Personal Essay

Nuclear tragedy in the Marshall Islands

By Sally Clark, May 25, 2022

We were innocent 21-year-olds entering an organization called the Peace Corps in 1969. We came from all over the United States, some wanting to dodge the draft, but most of us were embracing a desire to help others. We were thrilled looking out the window of Micronesia Air plane peering down at a beautiful atoll, a thin necklace of green trees and white sandy beaches, floating on the vastness of the Pacific Ocean. As we approached for landing, we buzzed first over the runway to clear all the trucks, pigs, cars, chickens, and people off the landing area. Then we landed, on the rough runway, the pilot forcing the plane into reverse to come to a stop, much to our relief, at the end of the concrete road in Majuro, looking across at the Pacific Ocean.
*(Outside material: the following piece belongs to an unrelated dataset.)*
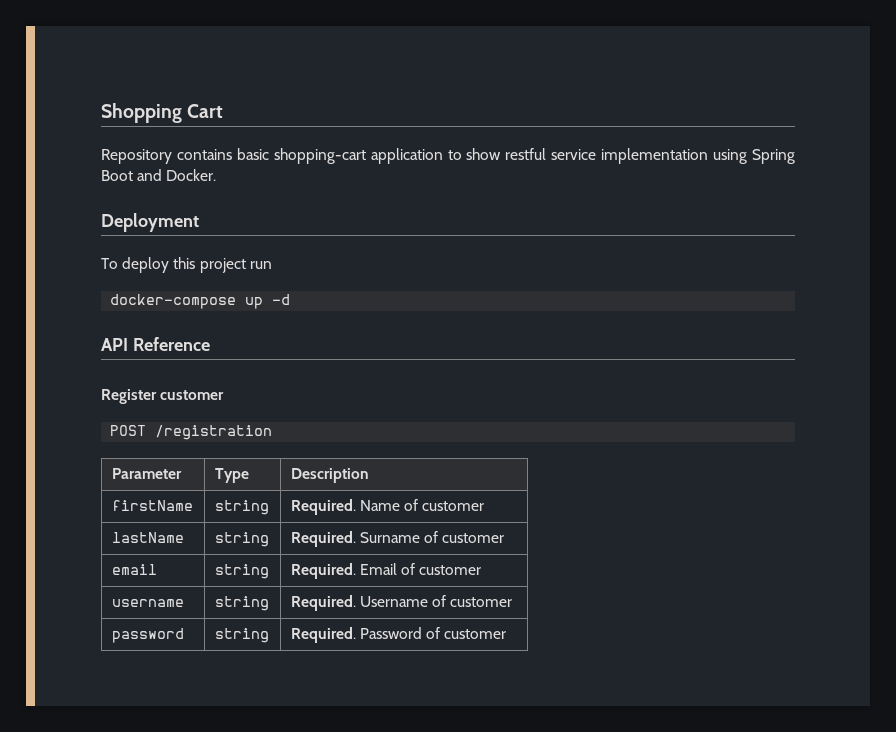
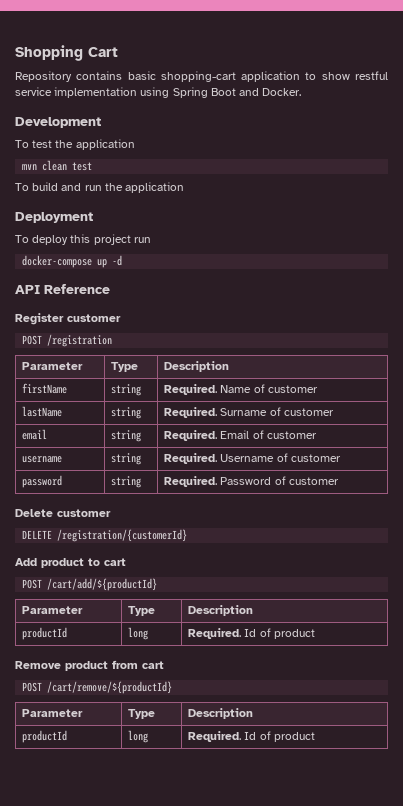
(217, 175) none -> [15,117,101,128] [15,139,135,150] [22,160,93,171] [15,182,185,193] // Development // To test the application // mvn clean test // To build and run the application
(507, 634) none -> [15,509,111,517] [22,529,188,542] [15,558,126,568] [22,578,158,591] [22,606,84,614] [128,606,156,616] [188,605,254,616] [22,627,68,640] [128,627,149,640] [188,628,315,639] [15,660,164,671] [22,681,173,694] [22,709,84,717] [128,709,156,719] [188,708,254,719] [22,730,68,743] [128,730,149,743] [188,731,315,742] // Delete customer // DELETE /registration/{customerId} // Add product to cart // POST /cart/add/${productId} // Parameter | Type | Description // productId | long | Required. Id of product // Remove product from cart // POST /cart/remove/${productId} // Parameter | Type | Description // productId | long | Required. Id of product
We stepped off the plane and into an extremely humid hot environment, where we received greetings by the Marshallese placing leis over our heads, so many leis that they were eventually stacked all the way to our chins. Young, naive Americans, we knew little about the area, other than, perhaps, fleeting thoughts that we might find the remains of Amelia Earhart or artifacts from her plane there.

Our naivete began to diminish when we were told the Atomic Energy Commission was coming to check out the health of the children and adults and of course to give out candy and show a dated movie. We asked questions and learned about the nuclear test over Bikini and the fallout coming down over a neighboring island, whose residents thought it was snow. We were told that the Marshallese ran outside, allowing the fallout to land on their skin, with some children putting it to their eyes. Luckily many residents sensed danger and ran to the ocean, saving themselves from a future road of at least some fallout ailments.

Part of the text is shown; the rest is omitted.